Data for this task —

□ □ □

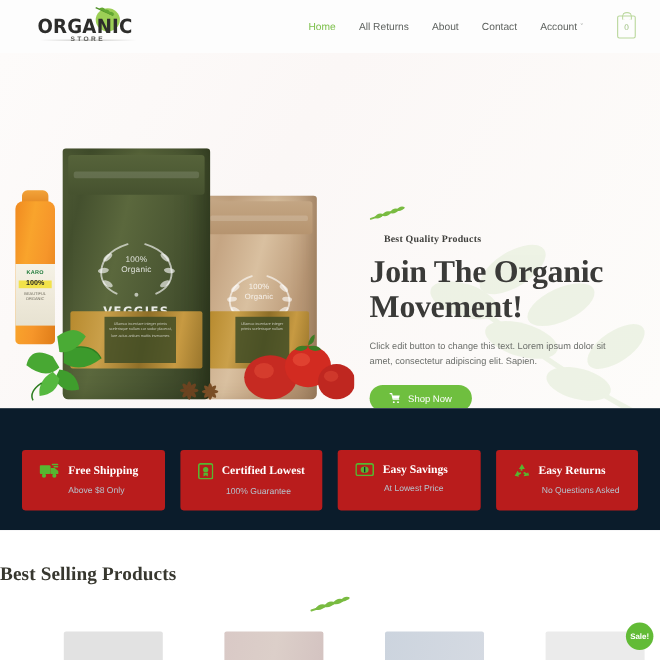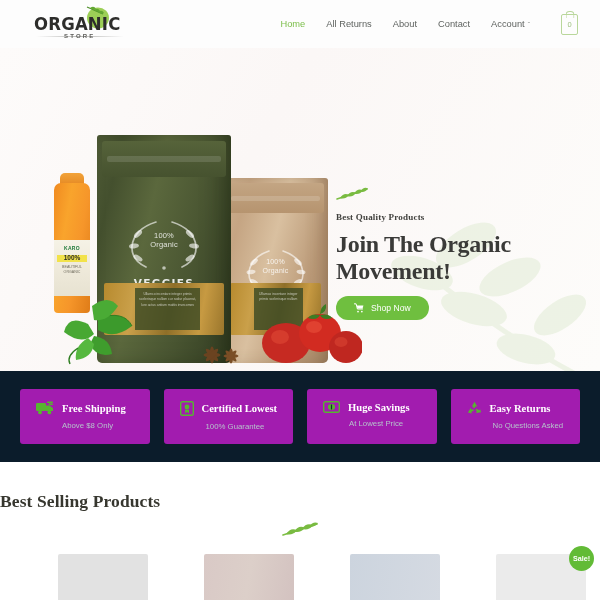--- a/index.html
+++ b/index.html
@@ -67,21 +67,21 @@
   .hero {
     position:relative; height:323px; overflow:hidden;
     background:linear-gradient(120deg,#fdfbfa 0%,#fbf7f6 40%,#fdfcfa 100%);
   }
   .hero-bg-leaf {
     position:absolute; right:-10px; bottom:-30px; width:240px; height:220px;
     opacity:.5;
   }
 
   
-  .hero-photo { position:absolute; left:0; top:0; width:335px; height:323px;margin-left:40px; }
+  .hero-photo { position:absolute; left:0; top:0; width:335px; height:323px; }
 
   .bottle {
     position:absolute; left:14px; top:135px; width:36px; height:130px;
     background:linear-gradient(100deg,#f08a20 0%,#f9a42c 32%,#f6962a 62%,#df7c18 100%);
     border-radius:7px 7px 4px 4px;
   }
   .bottle-cap {
     position:absolute; left:20px; top:125px; width:24px; height:16px;
     background:linear-gradient(180deg,#f2a33a,#e1811c);
     border-radius:5px 5px 2px 2px;
@@ -168,43 +168,45 @@
   .tomatoes { position:absolute; left:218px; top:255px; width:104px; height:62px; }
   .anise { position:absolute; left:158px; top:295px; width:48px; height:22px; }
 
   
   .hero-copy { position:absolute; left:336px; top:138px; width:240px; }
   .eyebrow-leaf { width:32px; height:16px; display:block; margin-bottom:10px; }
   .eyebrow {
     font-family:"Liberation Serif", serif;
     font-size:9px; font-weight:bold; color:#40403d; letter-spacing:.2px;
     margin-bottom:9px;
+    margin-left:13px;
   }
   .hero-title {
     font-family:"Liberation Serif", serif;
-    font-size:24px; line-height:1.12; font-weight:bold;
+    font-size:29px; line-height:1.12; font-weight:bold;
     color:#3a3a38; letter-spacing:-.3px; margin-bottom:11px;
   }
   .hero-text {
     font-size:8.4px; line-height:1.72; color:#6a6d69; width:228px; margin-bottom:14px;
   }
   .shop-btn {
     display:inline-flex; align-items:center; gap:7px;
     background:#6fbf3f; border-radius:20px;
     padding:7px 18px; cursor:pointer;
   }
   .shop-btn .lbl { color:#ffffff; font-size:8.6px; }
 
   
   .features {
     background:#0b1c2b; padding:18px 20px; display:flex; gap:14px;
   }
   .feature {
-    flex:1; background:#a21caf; border-radius:3px;
+    flex:1; background:#b91c1c; border-radius:3px;
     padding:12px 0 13px 16px;
+    margin-top:20px;
   }
   .f-top { display:flex; align-items:center; gap:8px; }
   .f-title {
     font-family:"Liberation Serif", serif;
     font-size:10.6px; font-weight:bold; color:#ffffff; white-space:nowrap;
   }
   .f-sub { font-size:7.8px; color:#b6c2cc; margin-top:6px; padding-left:26px; white-space:nowrap; }
 
   
   .section { background:#ffffff; padding-top:29px; text-align:left; }
@@ -399,20 +401,21 @@
       <path d="M1 13 L31 3" stroke="#7fbf46" stroke-width="1.6" fill="none" stroke-linecap="round"></path>
       <g fill="#79bb41">
         <path d="M4 12 Q8 6 13 9 Q9 14 4 12Z"></path>
         <path d="M11 10 Q15 4 20 7 Q16 12 11 10Z"></path>
         <path d="M18 7.5 Q22 1.5 27 4.5 Q23 9.5 18 7.5Z"></path>
         <path d="M24 5.5 Q28 0 32 2.5 Q29 7 24 5.5Z"></path>
       </g>
     </svg>
     <div class="eyebrow">Best Quality Products</div>
     <div class="hero-title">Join The Organic Movement!</div>
+    <div class="hero-text">Click edit button to change this text. Lorem ipsum dolor sit amet, consectetur adipiscing elit. Sapien.</div>
     <div class="shop-btn">
       <svg width="10" height="10" viewBox="0 0 12 12">
         <path d="M0.5 1h2l1.6 6.2h6.1" stroke="#fff" stroke-width="1.2" fill="none" stroke-linecap="round"></path>
         <path d="M3.3 3.1h8l-1 3.6h-6.2z" fill="#fff"></path>
         <circle cx="4.8" cy="10.3" r="1.05" fill="#fff"></circle>
         <circle cx="9.4" cy="10.3" r="1.05" fill="#fff"></circle>
       </svg>
       <span class="lbl">Shop Now</span>
     </div>
   </div>
@@ -447,21 +450,21 @@
     <div class="f-sub">100% Guarantee</div>
   </div>
 
   <div class="feature">
     <div class="f-top">
       <svg width="17" height="12" viewBox="0 0 17 12">
         <rect x="0.7" y="0.7" width="15.6" height="10.6" rx="1.6" fill="none" stroke="#57b630" stroke-width="1.4"></rect>
         <ellipse cx="8.5" cy="6" rx="3.6" ry="3" fill="#57b630"></ellipse>
         <rect x="7.9" y="3.6" width="1.2" height="4.8" fill="#15293b"></rect>
       </svg>
-      <span class="f-title">Huge Savings</span>
+      <span class="f-title">Easy Savings</span>
     </div>
     <div class="f-sub">At Lowest Price</div>
   </div>
 
   <div class="feature">
     <div class="f-top">
       <svg width="15" height="14" viewBox="0 0 15 14">
         <g fill="#57b630">
           <path d="M7.5 0.8 L10.2 5.4 L7.9 5.4 L7.9 7 L6.3 7 L6.3 5.4 L4.8 5.4Z"></path>
           <path d="M0.9 11.6 L3.6 7 L4.8 8.9 L6.1 8.1 L6.9 9.5 L4.2 11.1 L5 12.5Z"></path>

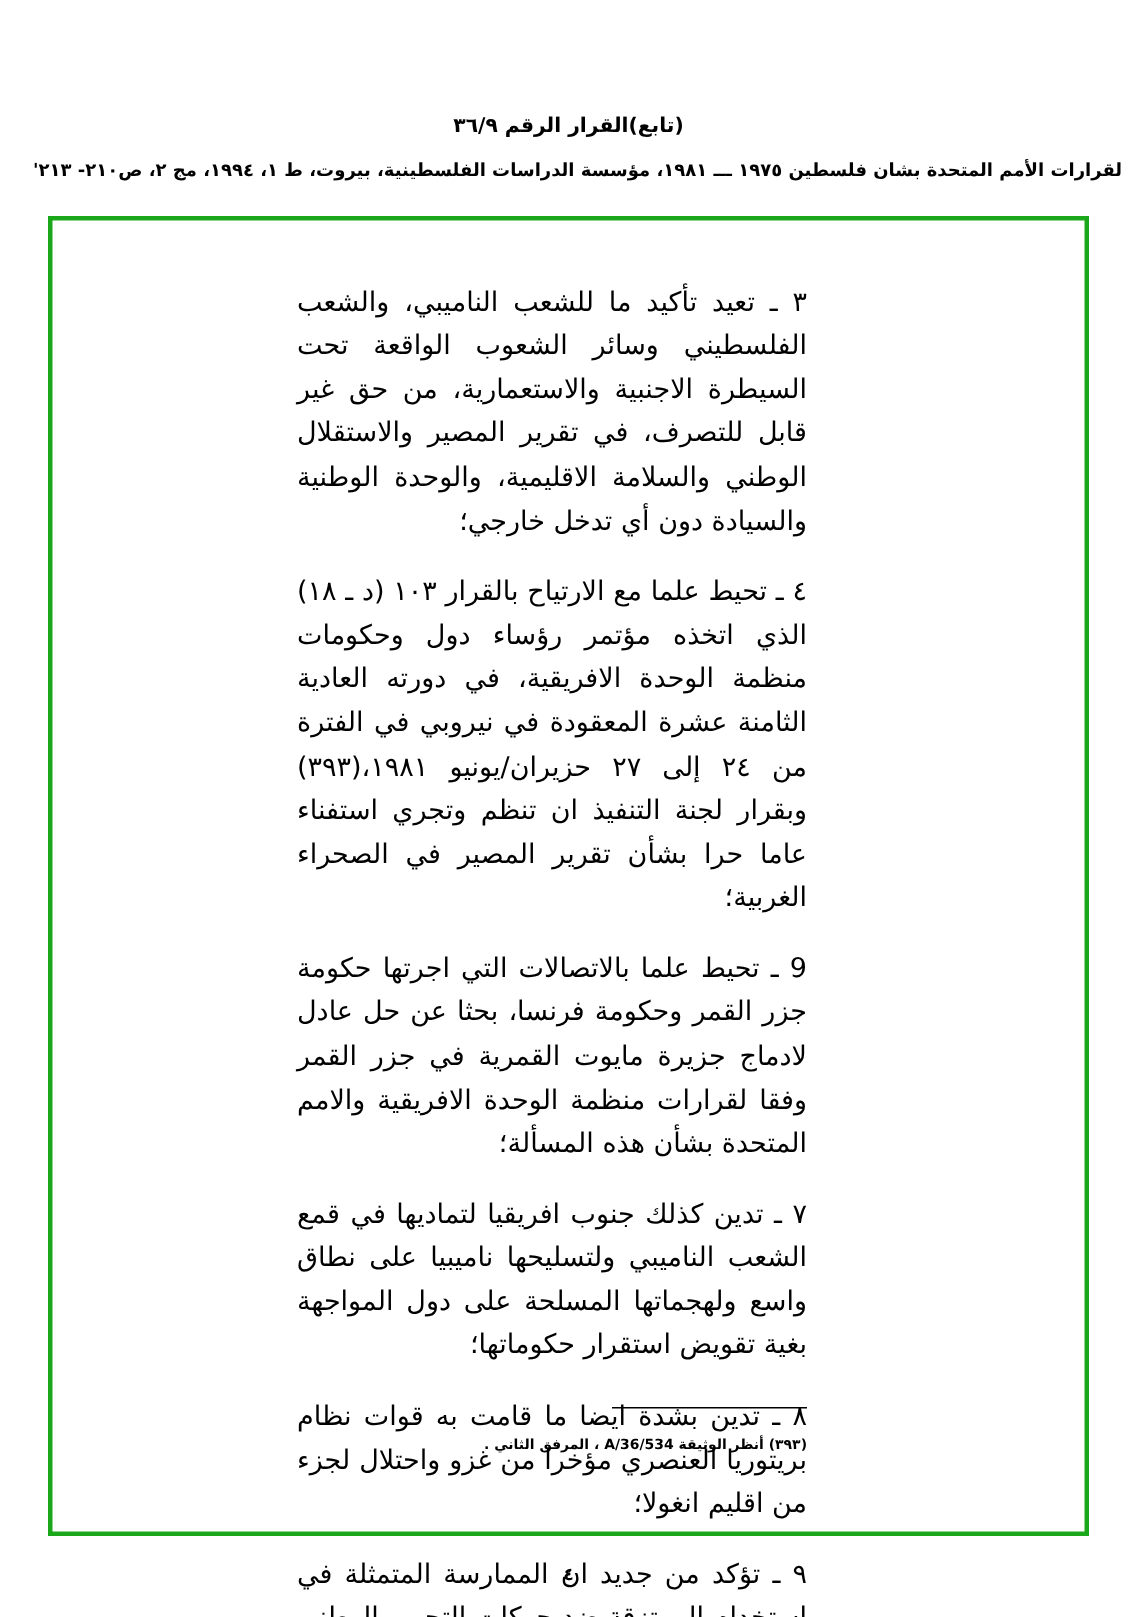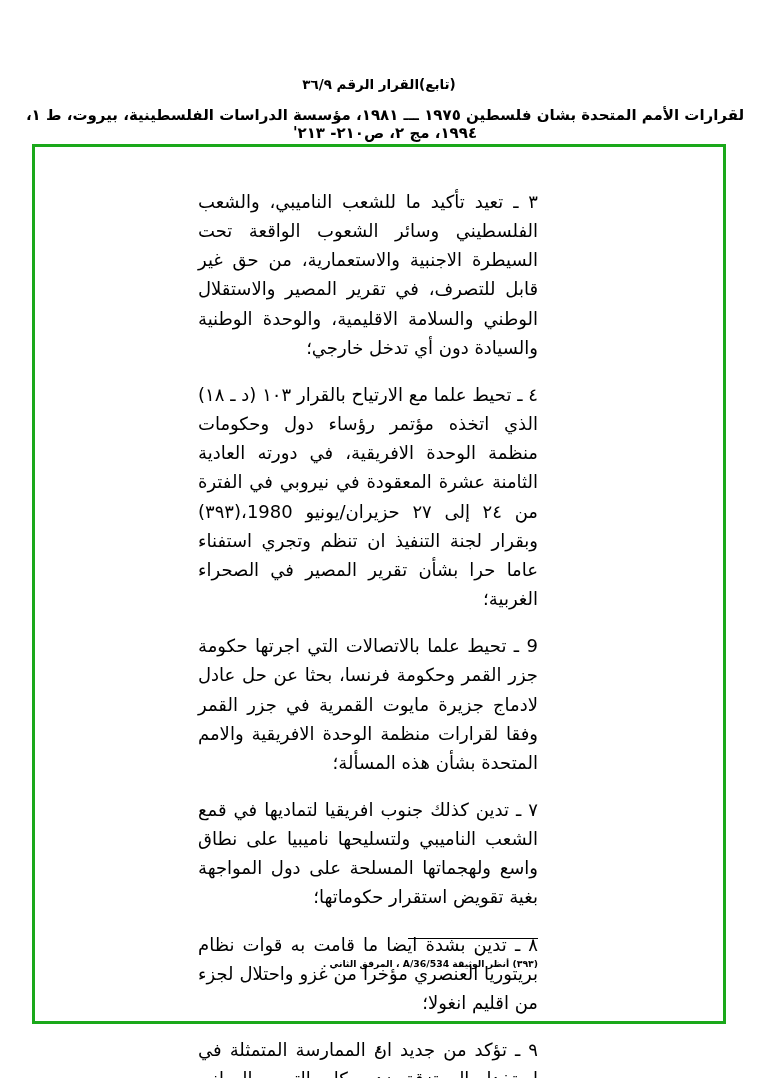--- a/index.html
+++ b/index.html
@@ -33,21 +33,21 @@
 
   .doc-title {
     font-size: 13.5px;
     font-weight: bold;
     letter-spacing: 0px;
     direction: rtl;
   }
 
   .doc-subtitle {
     margin-top: 14px;
-    font-size: 15px;
+    font-size: 12px;
     font-weight: bold;
     direction: rtl;
     margin-left: 12px;
   }
 
   .frame {
     position: absolute;
     top: 144px;
     left: 32px;
     width: 694px;
@@ -117,21 +117,21 @@
     <div class="doc-subtitle">لقرارات الأمم المتحدة بشان فلسطين ١٩٧٥ ـــ ١٩٨١، مؤسسة الدراسات الفلسطينية، بيروت، ط ١، ١٩٩٤، مج ٢، ص٢١٠- ٢١٣'</div>
   </div>
 
   <div class="frame">
 
     <div class="content">
       <p class="para">
         <span>٣ ـ تعيد تأكيد ما للشعب الناميبي، والشعب الفلسطيني وسائر الشعوب الواقعة تحت السيطرة الاجنبية والاستعمارية، من حق غير قابل للتصرف، في تقرير المصير والاستقلال الوطني والسلامة الاقليمية، والوحدة الوطنية والسيادة دون أي تدخل خارجي؛</span>
       </p>
       <p class="para">
-        <span>٤ ـ تحيط علما مع الارتياح بالقرار ١٠٣ (د ـ ١٨) الذي اتخذه مؤتمر رؤساء دول وحكومات منظمة الوحدة الافريقية، في دورته العادية الثامنة عشرة المعقودة في نيروبي في الفترة من ٢٤ إلى ٢٧ حزيران/يونيو 1980،(٣٩٣) وبقرار لجنة التنفيذ ان تنظم وتجري استفناء عاما حرا بشأن تقرير المصير في الصحراء الغربية؛</span>
+        <span>٤ ـ تحيط علما مع الارتياح بالقرار ١٠٣ (د ـ ١٨) الذي اتخذه مؤتمر رؤساء دول وحكومات منظمة الوحدة الافريقية، في دورته العادية الثامنة عشرة المعقودة في نيروبي في الفترة من ٢٤ إلى ٢٧ حزيران/يونيو ١٩٨١،(٣٩٣) وبقرار لجنة التنفيذ ان تنظم وتجري استفناء عاما حرا بشأن تقرير المصير في الصحراء الغربية؛</span>
       </p>
       <p class="para">
         <span>9 ـ تحيط علما بالاتصالات التي اجرتها حكومة جزر القمر وحكومة فرنسا، بحثا عن حل عادل لادماج جزيرة مايوت القمرية في جزر القمر وفقا لقرارات منظمة الوحدة الافريقية والامم المتحدة بشأن هذه المسألة؛</span>
       </p>
       <p class="para">
         <span>٧ ـ تدين كذلك جنوب افريقيا لتماديها في قمع الشعب الناميبي ولتسليحها ناميبيا على نطاق واسع ولهجماتها المسلحة على دول المواجهة بغية تقويض استقرار حكوماتها؛</span>
       </p>
       <p class="para">
         <span>٨ ـ تدين بشدة ايضا ما قامت به قوات نظام بريتوريا العنصري مؤخرا من غزو واحتلال لجزء من اقليم انغولا؛</span>
       </p>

□ □ □

What the task requires —
Reproduce, exactly as they stand in the data above, the lines from the one that holds "color:#3a3a38; letter-spacing:-.3px; margin-bottom:11px;" to the one that holds "flex:1; background:#a21caf; border-radius:3px;", inclusive.

Exercise response —
     color:#3a3a38; letter-spacing:-.3px; margin-bottom:11px;
   }
   .hero-text {
     font-size:8.4px; line-height:1.72; color:#6a6d69; width:228px; margin-bottom:14px;
   }
   .shop-btn {
     display:inline-flex; align-items:center; gap:7px;
     background:#6fbf3f; border-radius:20px;
     padding:7px 18px; cursor:pointer;
   }
   .shop-btn .lbl { color:#ffffff; font-size:8.6px; }
 
   
   .features {
     background:#0b1c2b; padding:18px 20px; display:flex; gap:14px;
   }
   .feature {
-    flex:1; background:#a21caf; border-radius:3px;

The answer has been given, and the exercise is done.